WHAT IS REQUIRED
Below are some entries. Repeat exactly the lines from the one with "(463, 484) none" through the one with "[254,166,299,175] extreme ->", and only those.

DATA UNDER STUDY
- - -

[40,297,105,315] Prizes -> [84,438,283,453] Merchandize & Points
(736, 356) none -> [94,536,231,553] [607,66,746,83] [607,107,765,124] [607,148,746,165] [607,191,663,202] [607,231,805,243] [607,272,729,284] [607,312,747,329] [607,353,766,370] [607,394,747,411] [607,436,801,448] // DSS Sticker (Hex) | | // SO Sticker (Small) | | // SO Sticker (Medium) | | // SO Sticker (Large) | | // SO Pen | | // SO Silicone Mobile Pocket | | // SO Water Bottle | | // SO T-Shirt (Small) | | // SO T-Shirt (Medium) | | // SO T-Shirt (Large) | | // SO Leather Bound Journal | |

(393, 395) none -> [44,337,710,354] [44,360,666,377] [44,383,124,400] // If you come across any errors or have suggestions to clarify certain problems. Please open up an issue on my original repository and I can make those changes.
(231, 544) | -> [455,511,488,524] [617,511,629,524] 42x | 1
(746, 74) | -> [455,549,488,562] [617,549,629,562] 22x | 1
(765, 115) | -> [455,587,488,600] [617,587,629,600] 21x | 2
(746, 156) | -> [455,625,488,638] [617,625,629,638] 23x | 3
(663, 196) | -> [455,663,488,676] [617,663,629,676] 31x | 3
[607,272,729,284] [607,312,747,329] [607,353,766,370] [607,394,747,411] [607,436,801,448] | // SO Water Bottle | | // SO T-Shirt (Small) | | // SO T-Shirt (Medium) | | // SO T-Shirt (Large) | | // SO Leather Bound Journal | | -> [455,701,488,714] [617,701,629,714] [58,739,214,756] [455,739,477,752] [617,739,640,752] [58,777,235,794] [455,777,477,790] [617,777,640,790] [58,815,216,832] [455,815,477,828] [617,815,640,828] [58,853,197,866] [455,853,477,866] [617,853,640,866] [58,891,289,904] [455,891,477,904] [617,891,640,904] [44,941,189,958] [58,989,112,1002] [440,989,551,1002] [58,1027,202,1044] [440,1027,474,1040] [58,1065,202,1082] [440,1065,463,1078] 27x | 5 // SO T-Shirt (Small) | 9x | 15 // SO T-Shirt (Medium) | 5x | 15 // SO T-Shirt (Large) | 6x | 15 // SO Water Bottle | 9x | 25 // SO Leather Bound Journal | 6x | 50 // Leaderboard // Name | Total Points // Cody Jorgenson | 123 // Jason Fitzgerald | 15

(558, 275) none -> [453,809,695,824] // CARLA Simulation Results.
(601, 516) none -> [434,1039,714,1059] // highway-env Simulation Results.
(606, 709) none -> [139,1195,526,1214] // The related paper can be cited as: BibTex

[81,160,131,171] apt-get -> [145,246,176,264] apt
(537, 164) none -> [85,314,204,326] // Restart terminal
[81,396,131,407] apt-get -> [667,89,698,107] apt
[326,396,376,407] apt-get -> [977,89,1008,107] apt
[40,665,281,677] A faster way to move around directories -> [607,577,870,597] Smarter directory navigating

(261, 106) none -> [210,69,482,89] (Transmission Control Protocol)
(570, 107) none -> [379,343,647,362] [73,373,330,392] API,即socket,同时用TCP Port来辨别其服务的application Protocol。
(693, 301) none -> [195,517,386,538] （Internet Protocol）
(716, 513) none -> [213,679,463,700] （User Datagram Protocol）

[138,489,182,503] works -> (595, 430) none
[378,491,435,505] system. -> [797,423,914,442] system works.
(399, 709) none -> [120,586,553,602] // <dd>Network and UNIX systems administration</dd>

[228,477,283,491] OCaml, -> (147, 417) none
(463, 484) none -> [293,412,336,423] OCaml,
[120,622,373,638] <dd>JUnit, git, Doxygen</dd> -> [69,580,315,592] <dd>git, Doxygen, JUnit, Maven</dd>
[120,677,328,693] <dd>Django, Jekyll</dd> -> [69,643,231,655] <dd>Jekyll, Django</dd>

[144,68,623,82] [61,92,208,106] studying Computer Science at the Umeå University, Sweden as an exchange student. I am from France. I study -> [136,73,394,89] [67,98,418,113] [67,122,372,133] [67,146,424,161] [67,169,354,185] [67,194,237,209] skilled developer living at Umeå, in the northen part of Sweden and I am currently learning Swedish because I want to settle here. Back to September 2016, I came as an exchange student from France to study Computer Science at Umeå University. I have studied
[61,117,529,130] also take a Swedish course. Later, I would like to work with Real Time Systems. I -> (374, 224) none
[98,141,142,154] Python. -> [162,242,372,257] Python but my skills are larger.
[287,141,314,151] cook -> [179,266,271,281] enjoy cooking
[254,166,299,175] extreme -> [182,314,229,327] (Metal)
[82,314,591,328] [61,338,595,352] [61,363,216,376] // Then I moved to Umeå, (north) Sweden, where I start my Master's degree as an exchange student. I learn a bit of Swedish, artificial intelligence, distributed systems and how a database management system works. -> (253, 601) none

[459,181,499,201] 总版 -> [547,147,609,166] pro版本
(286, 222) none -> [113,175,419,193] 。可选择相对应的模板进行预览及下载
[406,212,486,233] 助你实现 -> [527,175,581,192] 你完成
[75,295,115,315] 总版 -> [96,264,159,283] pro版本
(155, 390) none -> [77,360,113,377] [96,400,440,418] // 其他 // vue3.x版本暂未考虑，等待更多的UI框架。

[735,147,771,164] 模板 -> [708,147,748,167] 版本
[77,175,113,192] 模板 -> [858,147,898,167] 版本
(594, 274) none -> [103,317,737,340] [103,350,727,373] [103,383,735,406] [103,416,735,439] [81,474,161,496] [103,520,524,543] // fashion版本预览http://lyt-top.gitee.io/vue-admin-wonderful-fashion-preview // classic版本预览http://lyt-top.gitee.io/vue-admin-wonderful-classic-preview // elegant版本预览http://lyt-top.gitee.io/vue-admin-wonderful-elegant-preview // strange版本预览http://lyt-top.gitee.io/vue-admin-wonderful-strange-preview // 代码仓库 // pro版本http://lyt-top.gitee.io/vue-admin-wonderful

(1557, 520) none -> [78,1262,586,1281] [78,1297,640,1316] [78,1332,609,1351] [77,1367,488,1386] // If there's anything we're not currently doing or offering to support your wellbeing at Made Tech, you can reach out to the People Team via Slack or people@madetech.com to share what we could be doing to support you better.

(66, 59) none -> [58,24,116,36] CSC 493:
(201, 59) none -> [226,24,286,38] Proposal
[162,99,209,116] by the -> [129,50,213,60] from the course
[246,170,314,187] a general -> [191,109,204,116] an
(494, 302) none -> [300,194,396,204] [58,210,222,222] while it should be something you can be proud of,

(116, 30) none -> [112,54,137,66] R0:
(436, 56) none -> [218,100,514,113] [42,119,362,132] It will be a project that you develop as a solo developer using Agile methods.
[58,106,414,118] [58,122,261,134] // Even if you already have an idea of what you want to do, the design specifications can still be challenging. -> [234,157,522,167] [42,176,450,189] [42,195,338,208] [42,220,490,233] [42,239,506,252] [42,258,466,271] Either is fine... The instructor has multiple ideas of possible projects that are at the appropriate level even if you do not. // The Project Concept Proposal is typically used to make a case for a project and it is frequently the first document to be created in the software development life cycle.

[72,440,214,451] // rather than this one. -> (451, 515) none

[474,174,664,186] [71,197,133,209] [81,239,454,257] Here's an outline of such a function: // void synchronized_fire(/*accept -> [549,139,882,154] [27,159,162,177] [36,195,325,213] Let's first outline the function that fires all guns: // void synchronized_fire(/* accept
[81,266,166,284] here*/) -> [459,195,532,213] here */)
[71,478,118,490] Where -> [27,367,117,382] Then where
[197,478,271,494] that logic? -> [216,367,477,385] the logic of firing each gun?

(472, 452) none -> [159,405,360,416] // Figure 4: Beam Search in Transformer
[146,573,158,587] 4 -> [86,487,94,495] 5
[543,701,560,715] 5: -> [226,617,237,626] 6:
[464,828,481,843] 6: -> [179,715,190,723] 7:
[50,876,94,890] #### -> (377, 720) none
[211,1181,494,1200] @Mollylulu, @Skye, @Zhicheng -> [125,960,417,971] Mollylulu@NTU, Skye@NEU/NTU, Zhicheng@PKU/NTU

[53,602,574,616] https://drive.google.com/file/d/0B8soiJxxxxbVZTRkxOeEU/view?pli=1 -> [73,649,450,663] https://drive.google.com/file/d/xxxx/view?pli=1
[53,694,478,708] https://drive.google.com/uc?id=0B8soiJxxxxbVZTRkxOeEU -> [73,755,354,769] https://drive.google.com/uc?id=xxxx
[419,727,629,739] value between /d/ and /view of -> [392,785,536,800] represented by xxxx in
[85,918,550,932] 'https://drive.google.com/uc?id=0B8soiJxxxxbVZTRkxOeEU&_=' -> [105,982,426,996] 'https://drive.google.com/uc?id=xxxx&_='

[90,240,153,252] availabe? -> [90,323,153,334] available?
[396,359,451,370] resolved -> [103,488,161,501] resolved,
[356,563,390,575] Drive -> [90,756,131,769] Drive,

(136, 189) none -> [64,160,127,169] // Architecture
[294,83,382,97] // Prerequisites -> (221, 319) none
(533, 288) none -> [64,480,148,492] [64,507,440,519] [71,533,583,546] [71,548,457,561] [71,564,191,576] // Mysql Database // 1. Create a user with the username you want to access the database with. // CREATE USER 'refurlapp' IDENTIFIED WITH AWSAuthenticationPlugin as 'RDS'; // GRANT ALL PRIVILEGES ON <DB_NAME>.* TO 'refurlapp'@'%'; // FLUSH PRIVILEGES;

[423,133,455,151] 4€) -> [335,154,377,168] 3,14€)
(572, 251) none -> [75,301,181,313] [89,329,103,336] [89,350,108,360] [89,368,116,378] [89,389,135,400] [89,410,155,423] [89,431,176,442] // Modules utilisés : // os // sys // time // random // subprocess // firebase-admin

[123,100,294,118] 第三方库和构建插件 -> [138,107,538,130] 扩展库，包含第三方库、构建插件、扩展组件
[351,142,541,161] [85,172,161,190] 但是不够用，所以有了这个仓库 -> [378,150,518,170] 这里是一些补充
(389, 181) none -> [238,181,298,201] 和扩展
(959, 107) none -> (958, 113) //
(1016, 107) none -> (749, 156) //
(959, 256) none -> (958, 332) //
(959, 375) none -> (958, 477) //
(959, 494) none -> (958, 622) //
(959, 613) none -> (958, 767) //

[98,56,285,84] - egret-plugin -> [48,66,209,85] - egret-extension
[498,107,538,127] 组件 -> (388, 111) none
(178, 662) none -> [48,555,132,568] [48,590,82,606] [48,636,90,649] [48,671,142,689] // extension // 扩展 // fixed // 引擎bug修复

- - -

REPLY
(463, 484) none -> [293,412,336,423] OCaml,
[120,622,373,638] <dd>JUnit, git, Doxygen</dd> -> [69,580,315,592] <dd>git, Doxygen, JUnit, Maven</dd>
[120,677,328,693] <dd>Django, Jekyll</dd> -> [69,643,231,655] <dd>Jekyll, Django</dd>

[144,68,623,82] [61,92,208,106] studying Computer Science at the Umeå University, Sweden as an exchange student. I am from France. I study -> [136,73,394,89] [67,98,418,113] [67,122,372,133] [67,146,424,161] [67,169,354,185] [67,194,237,209] skilled developer living at Umeå, in the northen part of Sweden and I am currently learning Swedish because I want to settle here. Back to September 2016, I came as an exchange student from France to study Computer Science at Umeå University. I have studied
[61,117,529,130] also take a Swedish course. Later, I would like to work with Real Time Systems. I -> (374, 224) none
[98,141,142,154] Python. -> [162,242,372,257] Python but my skills are larger.
[287,141,314,151] cook -> [179,266,271,281] enjoy cooking
[254,166,299,175] extreme -> [182,314,229,327] (Metal)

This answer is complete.